Bu sefer şanslıydım. Oğlumun hamileliğinde babam ve annem Edirne’ye taşındılar. Bize sürekli yardımcı oldular. Şanslıyım diyorum ama yıllardır kendime yaptığım bilinçaltı çalışmalarının da yavaş yavaş kolayı kolay olanı seçmeyi öğrenmeye yaradığını görüyorum. Biz eşimle çalışıyorduk, ben şehir dışlarına eğitimlere gidiyordum. Annem ve babam oğlumu çok istemişlerdi ve işlerimi kolaylaştırmak için ellerinden gelen her şeyi yapıyorlardı. O sırada devlet  muayenehaneleri kapatmaya tekrar karar verdi.

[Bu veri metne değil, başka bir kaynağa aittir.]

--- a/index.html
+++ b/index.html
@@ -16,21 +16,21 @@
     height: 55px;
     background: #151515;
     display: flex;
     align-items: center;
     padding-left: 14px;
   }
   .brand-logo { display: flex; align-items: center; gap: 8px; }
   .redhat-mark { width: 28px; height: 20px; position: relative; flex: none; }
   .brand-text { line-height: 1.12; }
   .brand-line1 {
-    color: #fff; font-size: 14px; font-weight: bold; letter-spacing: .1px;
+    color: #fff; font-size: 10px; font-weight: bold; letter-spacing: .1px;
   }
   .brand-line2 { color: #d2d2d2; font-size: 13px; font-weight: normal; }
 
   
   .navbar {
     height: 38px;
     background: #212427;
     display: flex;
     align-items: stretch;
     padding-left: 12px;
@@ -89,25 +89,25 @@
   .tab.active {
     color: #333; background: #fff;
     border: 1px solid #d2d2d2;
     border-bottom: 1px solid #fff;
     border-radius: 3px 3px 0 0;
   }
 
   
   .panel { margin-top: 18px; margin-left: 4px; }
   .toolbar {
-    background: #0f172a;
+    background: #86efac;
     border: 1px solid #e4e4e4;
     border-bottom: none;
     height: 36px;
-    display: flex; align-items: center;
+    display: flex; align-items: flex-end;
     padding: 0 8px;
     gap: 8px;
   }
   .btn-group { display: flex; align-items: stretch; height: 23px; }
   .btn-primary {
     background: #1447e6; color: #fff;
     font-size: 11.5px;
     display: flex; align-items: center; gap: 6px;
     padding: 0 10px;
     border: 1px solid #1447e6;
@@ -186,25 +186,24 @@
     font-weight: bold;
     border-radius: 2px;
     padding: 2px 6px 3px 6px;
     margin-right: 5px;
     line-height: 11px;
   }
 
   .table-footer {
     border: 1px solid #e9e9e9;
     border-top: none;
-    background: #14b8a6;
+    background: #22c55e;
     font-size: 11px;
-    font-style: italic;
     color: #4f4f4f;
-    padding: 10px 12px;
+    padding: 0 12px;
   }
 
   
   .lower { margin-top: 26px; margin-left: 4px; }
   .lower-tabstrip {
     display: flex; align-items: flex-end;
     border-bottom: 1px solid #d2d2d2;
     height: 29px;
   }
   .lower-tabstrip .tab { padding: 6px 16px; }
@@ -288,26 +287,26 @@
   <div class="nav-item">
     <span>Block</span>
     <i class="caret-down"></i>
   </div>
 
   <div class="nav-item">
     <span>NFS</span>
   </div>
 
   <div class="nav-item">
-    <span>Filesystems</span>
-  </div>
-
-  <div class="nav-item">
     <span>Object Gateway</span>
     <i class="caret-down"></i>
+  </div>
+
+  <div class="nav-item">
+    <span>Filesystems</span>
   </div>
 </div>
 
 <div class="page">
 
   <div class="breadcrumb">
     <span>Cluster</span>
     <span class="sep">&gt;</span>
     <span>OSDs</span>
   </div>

Yine bir düzensizlik ve planladığımız sistemin bozulması olayını yaşadık. Can sıkıcıydı. Küçük çocuk gibi aç kapa aç kapa insanların oynatılması da rahatsız ediciydi ama istenen buydu ve ona uymak gerekliydi. Hala yavaş yavaş aldığımız eşyaların ödemeleri devam ediyordu. Aldığımız eşyalar bir nevi de oğlumuzun şerefineydi. Oğlumuz geliyor hayatımızı toparlayalım modundaydık. Çocukluğumdan beri dönem dönem gördüğüm büyük para kayıpları ve iflaslardan dolayı en küçük bir olayda sanki aç kalacakmışım gibi endişe yaşıyordum. Bu sefer ödemelerde yalnız kalmıştım ama şükürler olsun ki Carpe Diem Gelişim de Mehmet Hocanın diziminden sonra iyi iş yapar hale gelmişti. Çok çalışıyordum ve bebek iyice büyümüştü. Şimdi bu halimle geriye bakıyorum ne anlamsızmış her şeyin bir çaresi varmış diyorum. Ama bir dönemi yaşamadan bir döneme geçiş yapamıyorsun ki. Sonra da o anda hissettiğin neyse yaşaman gerekirse yaşarsın diyorum….

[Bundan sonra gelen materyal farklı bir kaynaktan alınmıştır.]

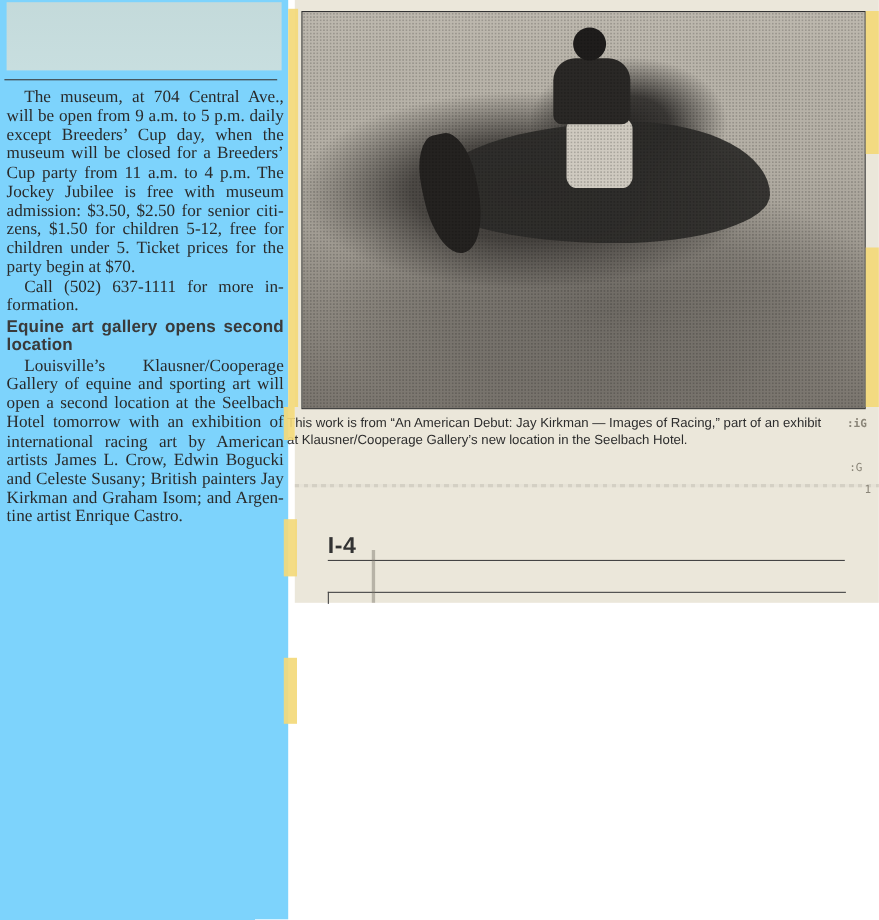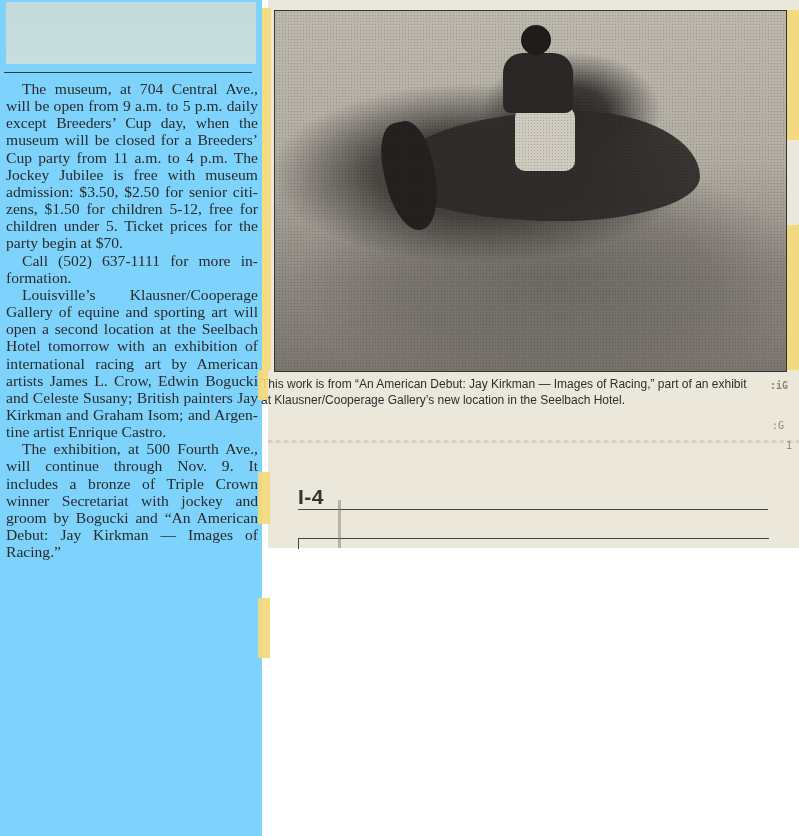--- a/index.html
+++ b/index.html
@@ -112,22 +112,22 @@
 </style>
 </head>
 <body>
 
 <div class="left-col">
   <div class="ghost"></div>
   <div class="rule"></div>
   <div class="article">
     <p>The museum, at 704 Central Ave., will be open from 9 a.m. to 5 p.m. daily except Breeders’ Cup day, when the museum will be closed for a Breeders’ Cup party from 11 a.m. to 4 p.m. The Jockey Jubilee is free with museum admis­sion: $3.50, $2.50 for senior citi­zens, $1.50 for children 5-12, free for children under 5. Ticket prices for the party begin at $70.</p>
     <p>Call (502) 637-1111 for more in­formation.</p>
+    <h2>Equine art gallery opens second location</h2>
     <p>Louisville’s Klausner/Cooperage Gallery of equine and sporting art will open a second location at the Seelbach Hotel tomorrow with an exhibition of international racing art by American artists James L. Crow, Edwin Bogucki and Celeste Susany; British painters Jay Kirk­man and Graham Isom; and Argen­tine artist Enrique Castro.</p>
-    <p>The exhibition, at 500 Fourth Ave., will continue through Nov. 9. It includes a bronze of Triple Crown winner Secretariat with jockey and groom by Bogucki and “An American Debut: Jay Kirkman — Images of Racing.”</p>
   </div>
 </div>
 
 <div class="right-clip"></div>
 
 <div class="photo">
   <div class="horse"></div>
   <div class="horse-head"></div>
   <div class="jockey-legs"></div>
   <div class="jockey-body"></div>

Kızımın hamileliğinde kalsiyum eksikliği yaşamıştım genelde bünyem çok güçlüdür. Doğru dürüst hasta olmam fakat kalsiyum eksikliğinden diş ağrısı çekip bir dişimi kaybetmiştim. Bu sefer böyle bir şey görünmüyordu. Tüm danışanlarım durmadan bu nasıl bir hamilelik biz böyle bir hamilelik görmedik ne kadar hareketli, sağlıklı ve canlısın diyorlardı. Bir gün kendimi kötü hissedip yatmamıştım bile. Bir gün bir danışanımla çalışma yapıyordum ayakta bir şey anlatırken koltuğun ayağına çarptım ve baş parmağımdaki tırnağım parçalandı sanki kağıttan yapılmıştı. Kanlar akmaya başladı. Bir peçete kapattım ve çalışmama devam ettim. Akşam da o ayakla toplu bir seminer verdim. İsmail’e ayağımı gösterdim ve yapılacak bir şey yok dedi. Hamilelikte insan daha da duygusal oluyor galiba neden az ilgilendin diye kızdım kırıldım. Sabahı gidip tırnağımı çektirdik. Öff gerçekten çok acıyor. Size bana çok enteresan gelen bir şeyi anlatmak istiyorum. Biz ailemizin kardeşimle yaşayan iki çocuğuyuz. Bir de kardeşimle aramızda doğmadan ölen bir kardeşimiz varmış. Annem bana hamileyken dişini, kardeşime hamileyken benimle aynı ayağının tırnağını kaybetmiş. Ne garip değil mi ? Yaşamlar çok farklı görünse de aslında karbon kağıdı koyulmuş gibi de birler. Ya da ebeveynlerini çocukları bir şekilde takip eder. Ayağım bantlı şekilde bir süre acısını çekerek yoluma devam ettim…İyice ağırlaşmaya başladığımda belime ani kramplar girmeye başladı.  Hiç unutmuyorum bir seans öncesi kramp girdi ağrıdan ağlıyorum sağ olsun asistanım Ebru lisanslı masördür çok iyi masaj yapar özel yağlarla, hazırladığı bitkisel karışımlarla masaj yapıp beni ayağa kaldırmıştı ve seansı tamamlamıştım.